🤖 AI Summary
This work investigates the morphological compositional generalization capabilities of large language models (LLMs) in agglutinative languages—specifically Turkish and Finnish—with emphasis on their ability to model novel roots combined with multi-layered affixation. Method: Addressing a critical gap in prior research, we formally define “morphemes” as compositional primitives and introduce the first benchmark explicitly designed to evaluate derivational productivity and systematicity; it comprises generative and discriminative tasks, leveraging manually constructed morphological perturbations and controlled-variable experiments to assess multilingual LLMs including GPT-4 and Gemini. Contribution/Results: Results show that LLM accuracy on novel roots degrades sharply with increasing morphological complexity—marginally exceeding random baselines but falling substantially short of human-level systematicity. The study exposes a fundamental limitation in LLMs’ generalization over underlying linguistic structure and establishes a new paradigm for evaluating symbolic compositional competence in language models.
📝 Abstract
Large language models (LLMs) have demonstrated significant progress in various natural language generation and understanding tasks.
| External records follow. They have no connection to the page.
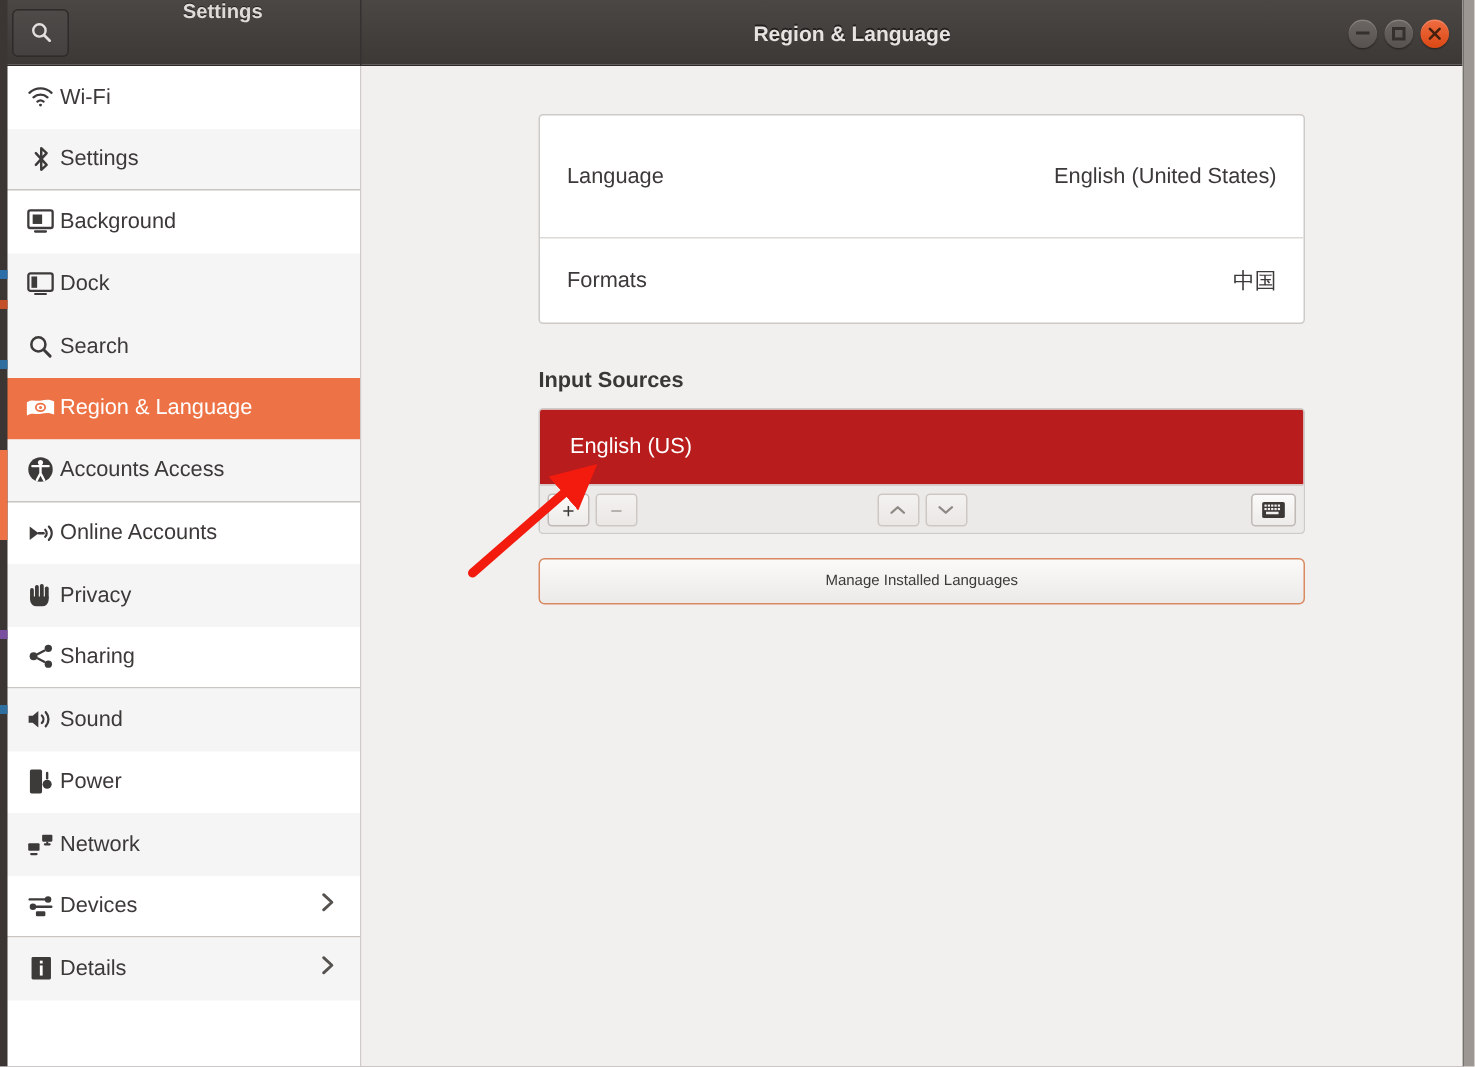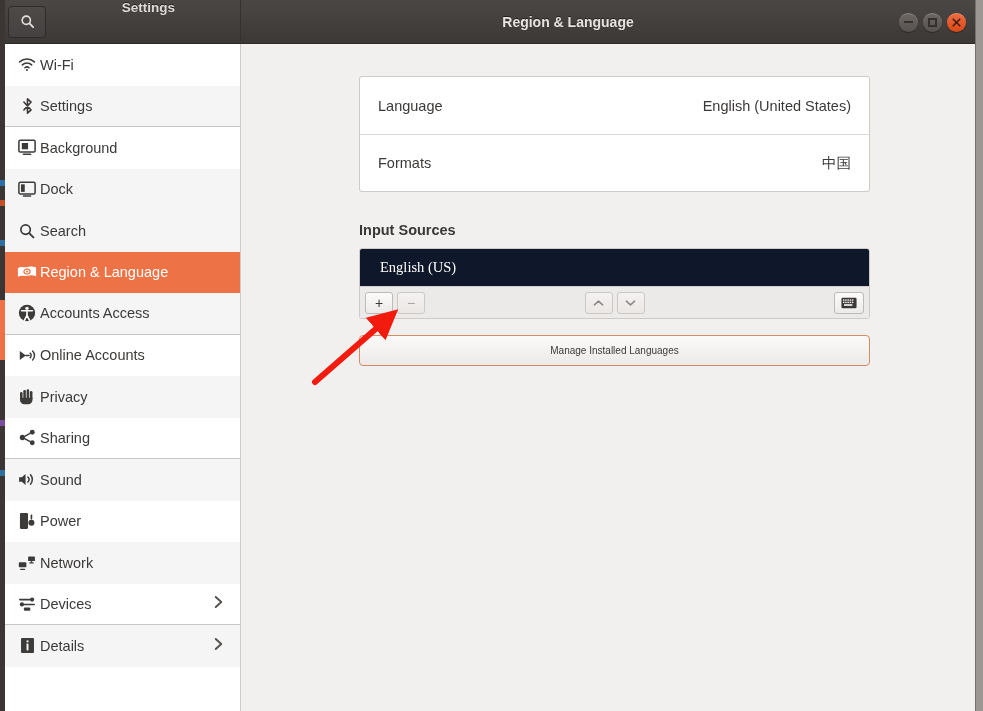"Language" .card-row { margin-top: none -> 12px }
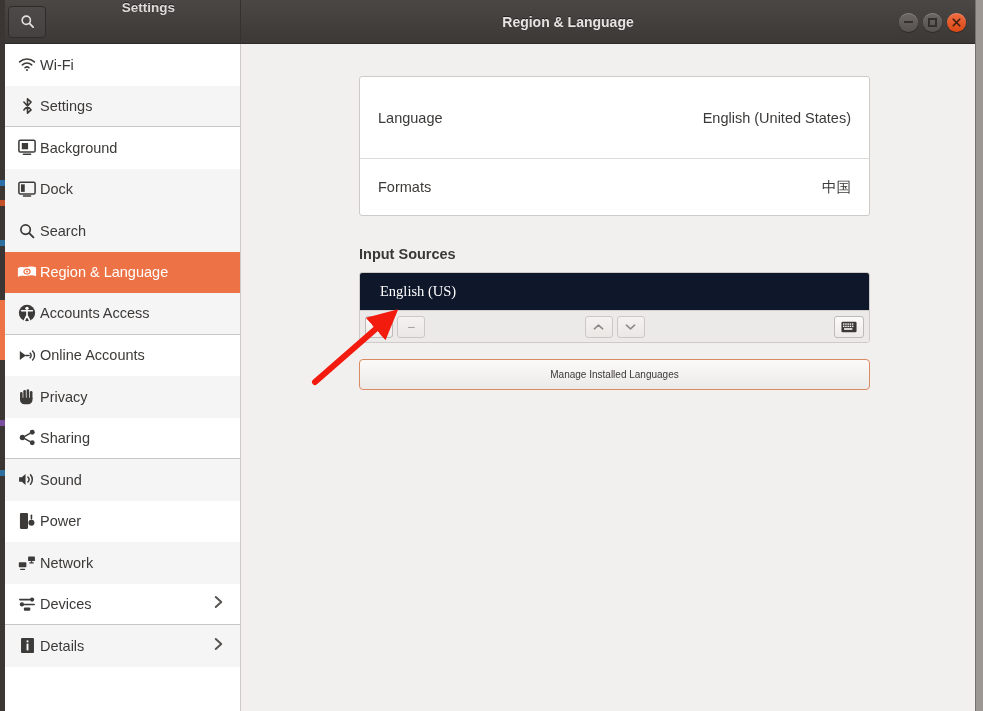"English (US)" .source-item { background: #0f172a -> #b91c1c; font-family: Liberation Serif, serif -> none; height: 37px -> 50px }
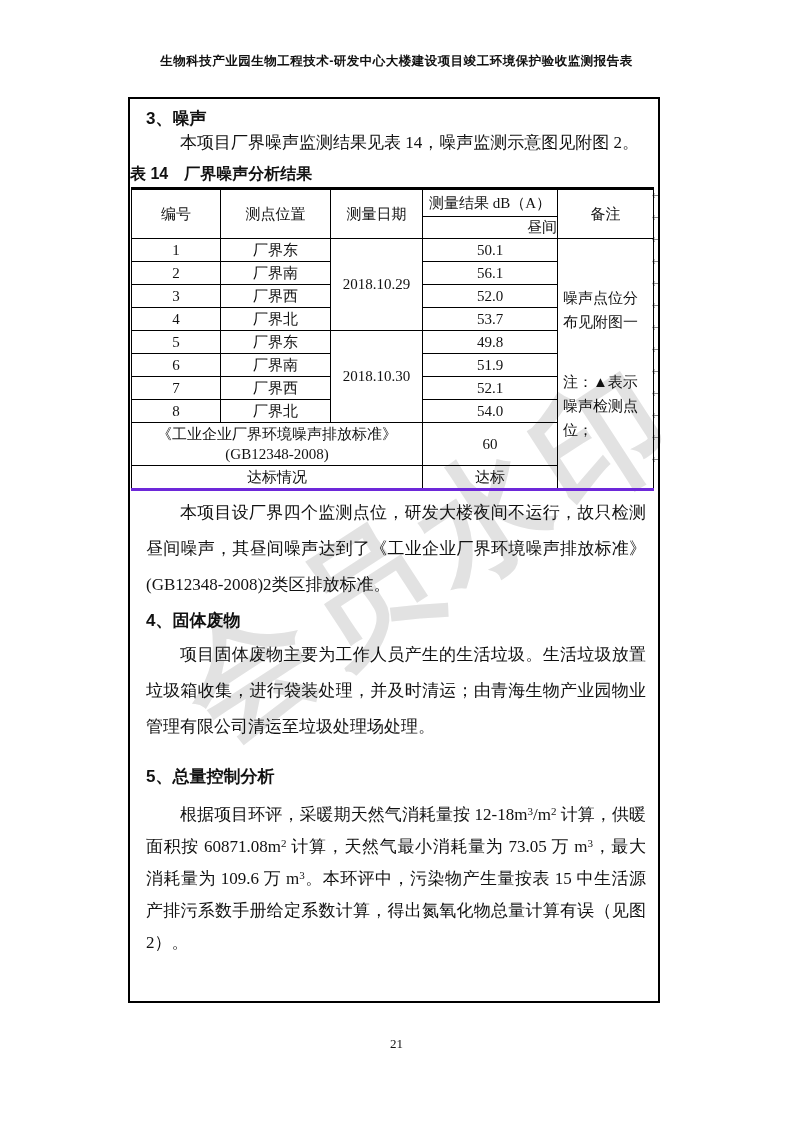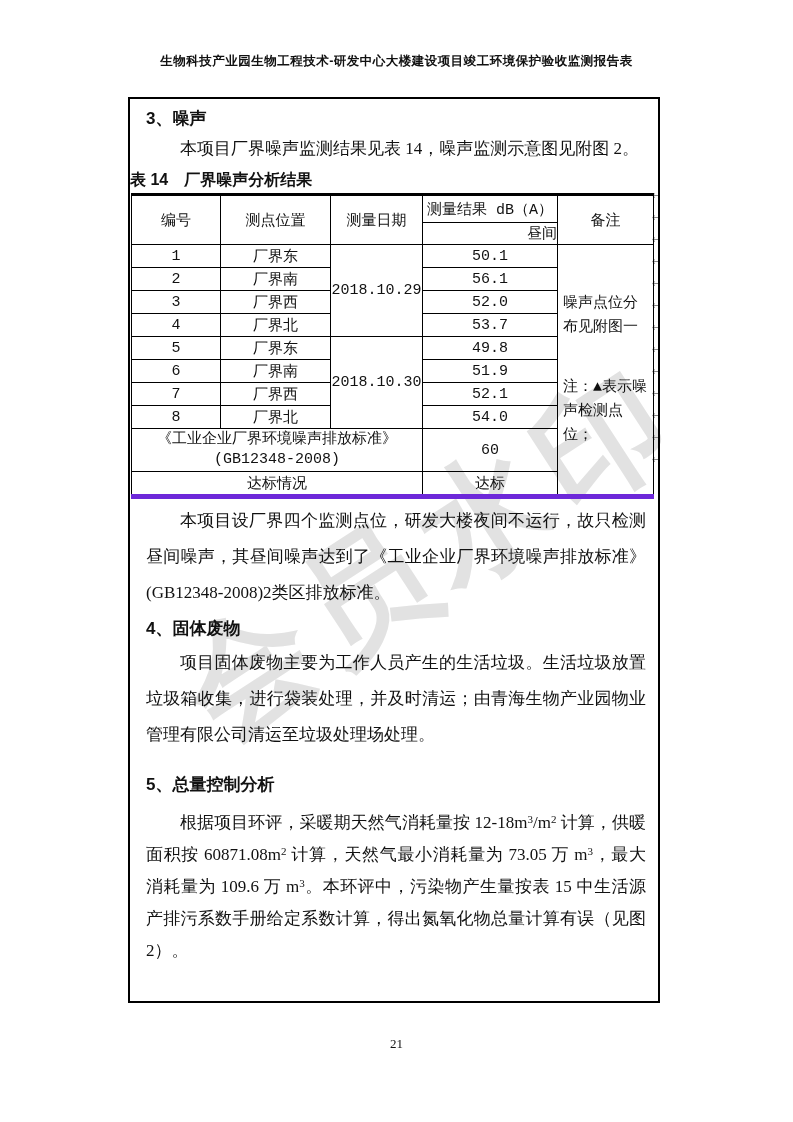"本项目厂界噪声监测结果见表 14，噪声监测示意图见附图 2。" .intro { margin-top: 6px -> 0 }
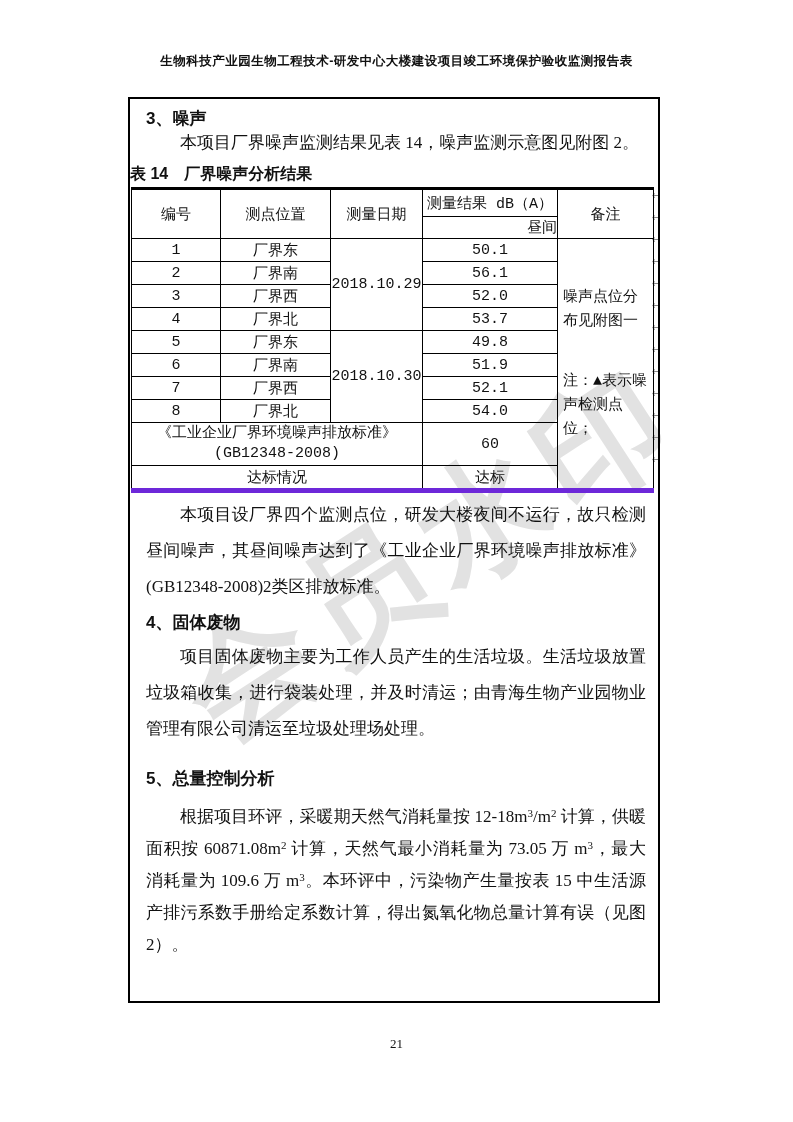"编号" table.noise { border-bottom: 5px solid #6d28d9 -> 3px solid #6d28d9; font-family: Liberation Mono, monospace -> none }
However, their linguistic generalization capabilities remain questionable, raising doubts about whether these models learn language similarly to humans. While humans exhibit compositional generalization and linguistic creativity in language use, the extent to which LLMs replicate these abilities, particularly in morphology, is under-explored. In this work, we systematically investigate the morphological generalization abilities of LLMs through the lens of compositionality. We define morphemes as compositional primitives and design a novel suite of generative and discriminative tasks to assess morphological productivity and systematicity. Focusing on agglutinative languages such as Turkish and Finnish, we evaluate several state-of-the-art instruction-finetuned multilingual models, including GPT-4 and Gemini. Our analysis shows that LLMs struggle with morphological compositional generalization particularly when applied to novel word roots, with performance declining sharply as morphological complexity increases. While models can identify individual morphological combinations better than chance, their performance lacks systematicity, leading to significant accuracy gaps compared to humans.